A new published in the Academy of Management Journal suggests an intriguing approach to responding to an abusive boss. As you might expect, their study shows that avoiding the abuser does little to change the dynamic.

But the study also found that confronting the abuser was equally ineffective.

Instead, the study suggests that workers in an abusive situation “flip the script” on their bosses, “shifting the balance of power.” But how?

The researchers tracked the relationship between “leader-follower dyads” at a real estate agency and a commercial bank. They found that, without any intervention, abuse tended to persist over time.

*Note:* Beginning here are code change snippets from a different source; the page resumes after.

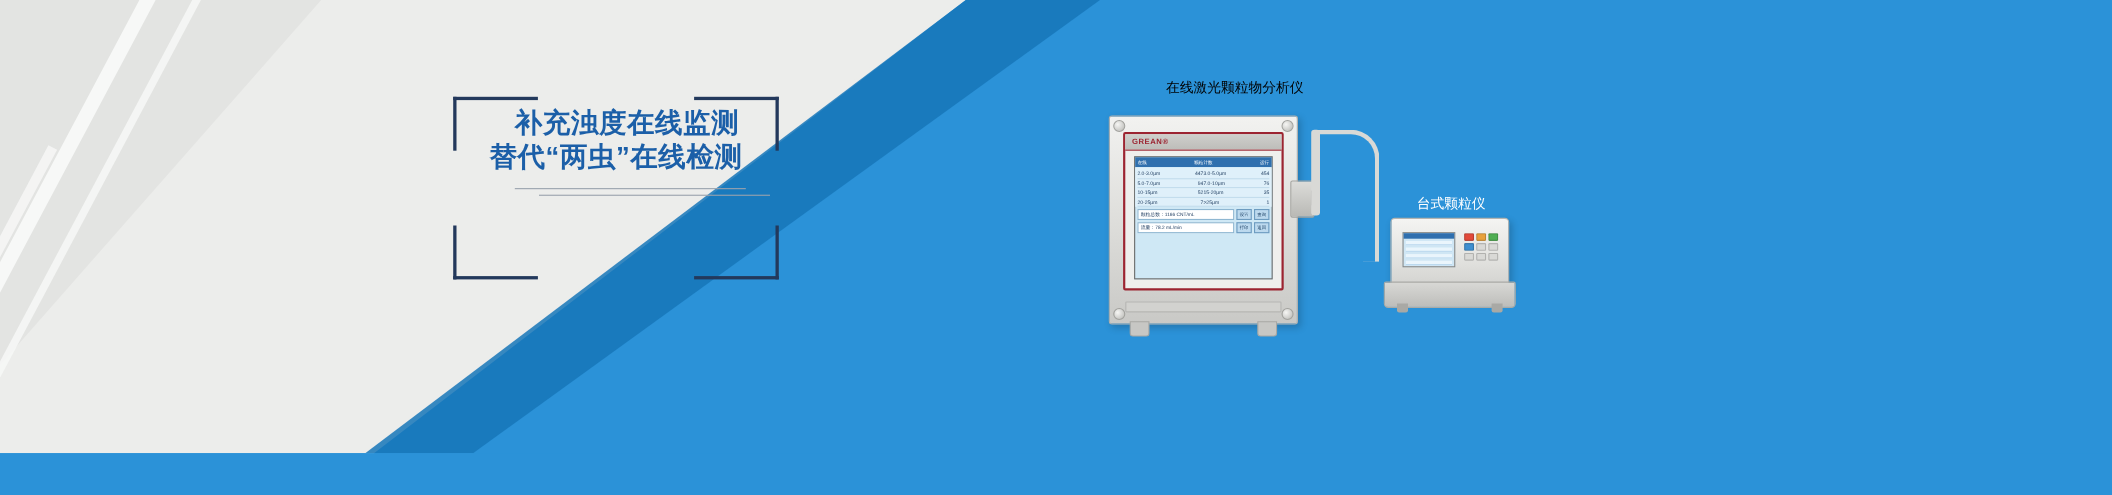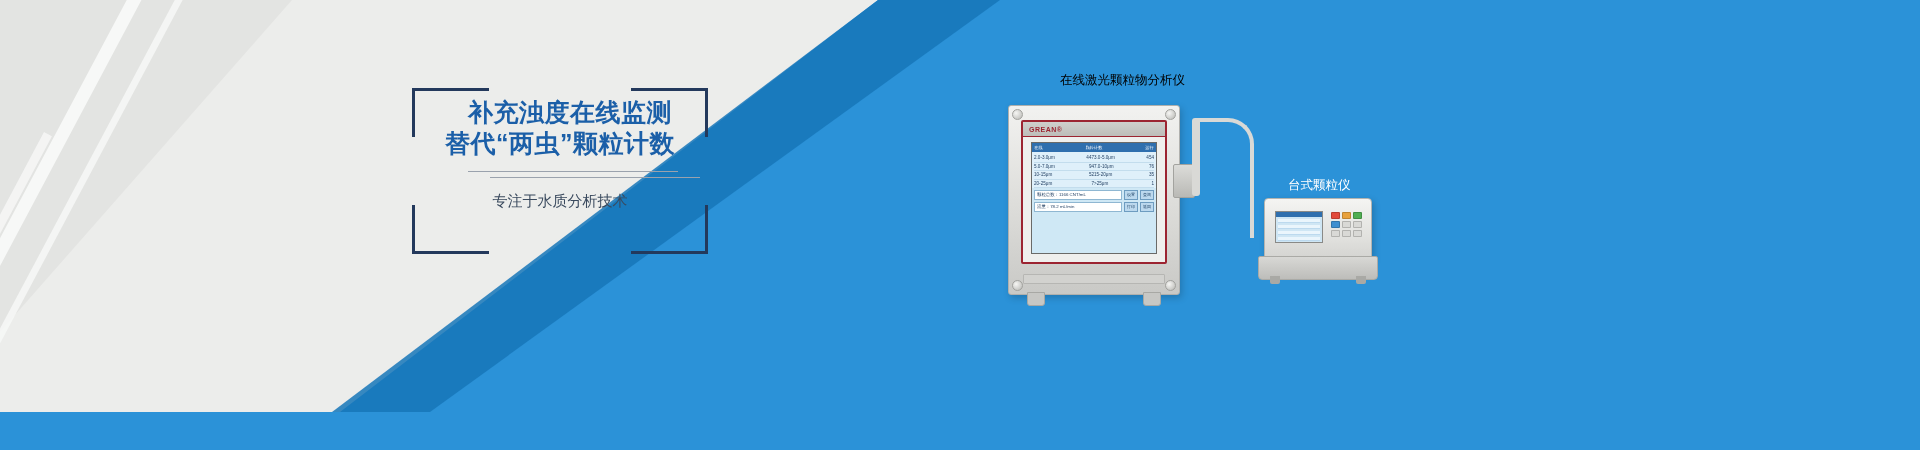"替代“两虫”颗粒计数" span.l2 { text: 颗粒计数 -> 在线检测 }
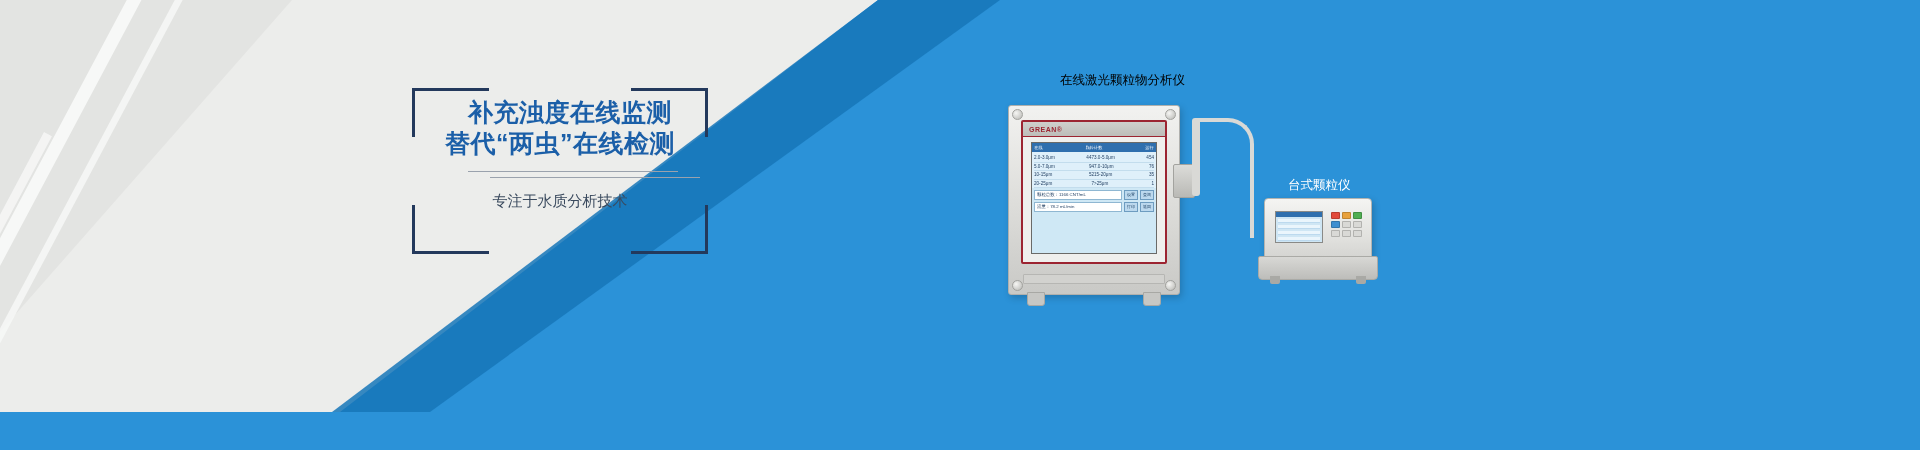"专注于水质分析技术" span { html: <span>专注于水质分析技术</span> -> none }
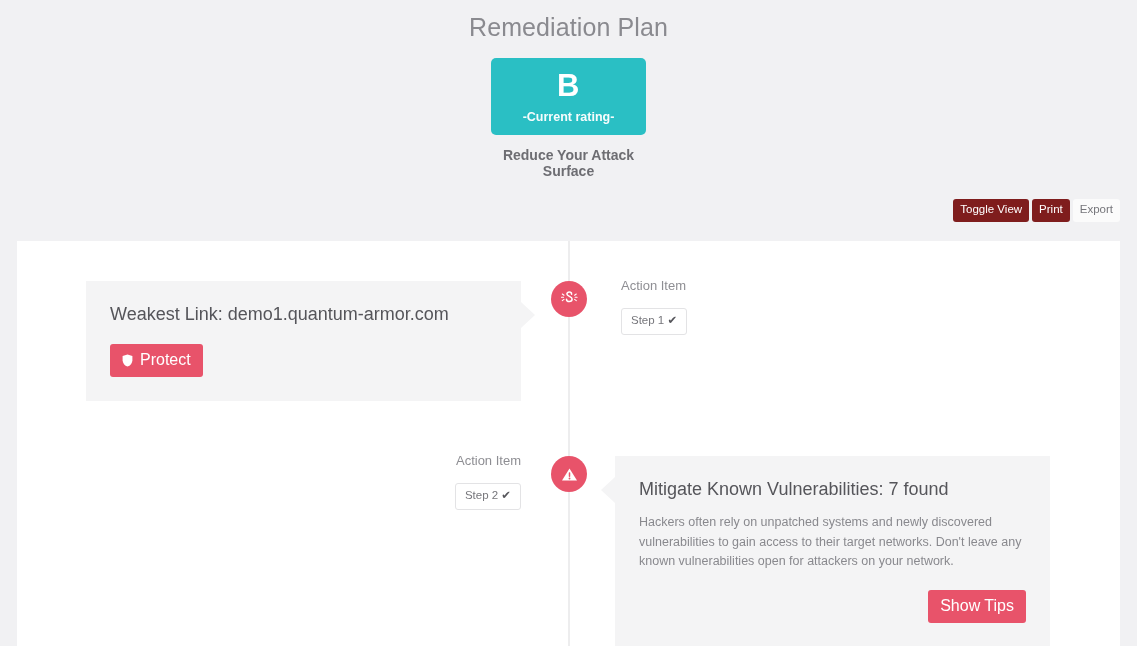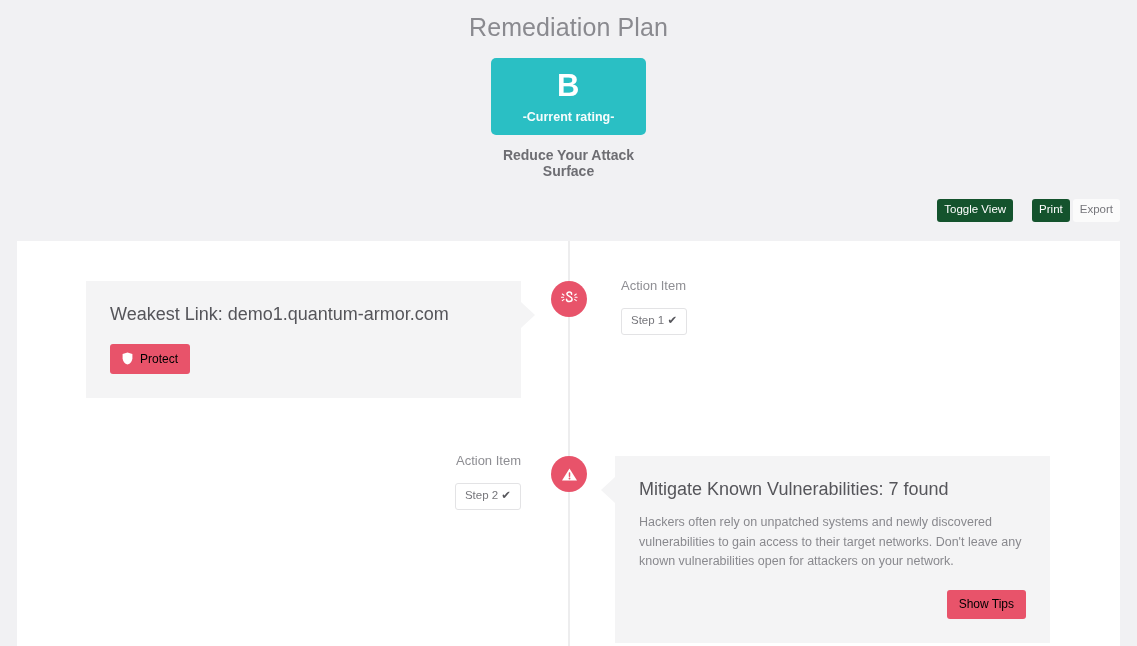"Toggle View" .tb-btn.primary { background: #14532d -> #7f1d1d; margin-left: 16px -> none }
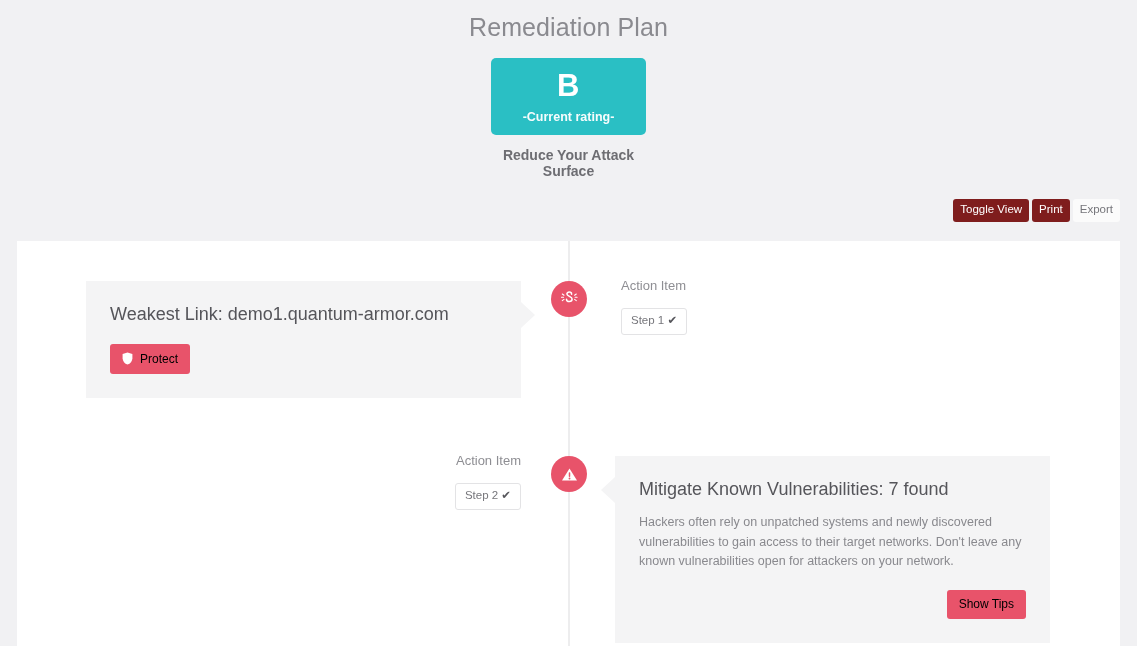"Protect" .action-btn { color: #000000 -> #ffffff; font-size: 12px -> 16px }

However, they also discovered two worker-initiated strategies that “can strategically influence supervisors to stop abuse and even motivate them to mend strained relationships.”

The first strategy is to make your boss more dependent on you. For example, one worker in the study found out that his boss wanted to develop a new analytic procedure.

The worker became an expert on the subject and also educated his fellow co-workers. When the boss realized how important the worker was to the new project, the abuse subsided.

In other words, find out what your boss’s goals are, and then make yourself indispensable.

In the second strategy, workers who were being abused formed coalitions with one another, or with other workers that had better relationships with the boss. The study found that “abusive behavior against isolated targets tends to stop once the supervisor realizes it can trigger opposition from an entire coalition.”

Workplace abuse is not cool, and it shouldn’t really be up to the worker to correct it. At times, the company will need to intervene to curb bad supervisor behavior. However, this study does suggest a few strategies that abused workers can use to try to the tip the balance in their favor.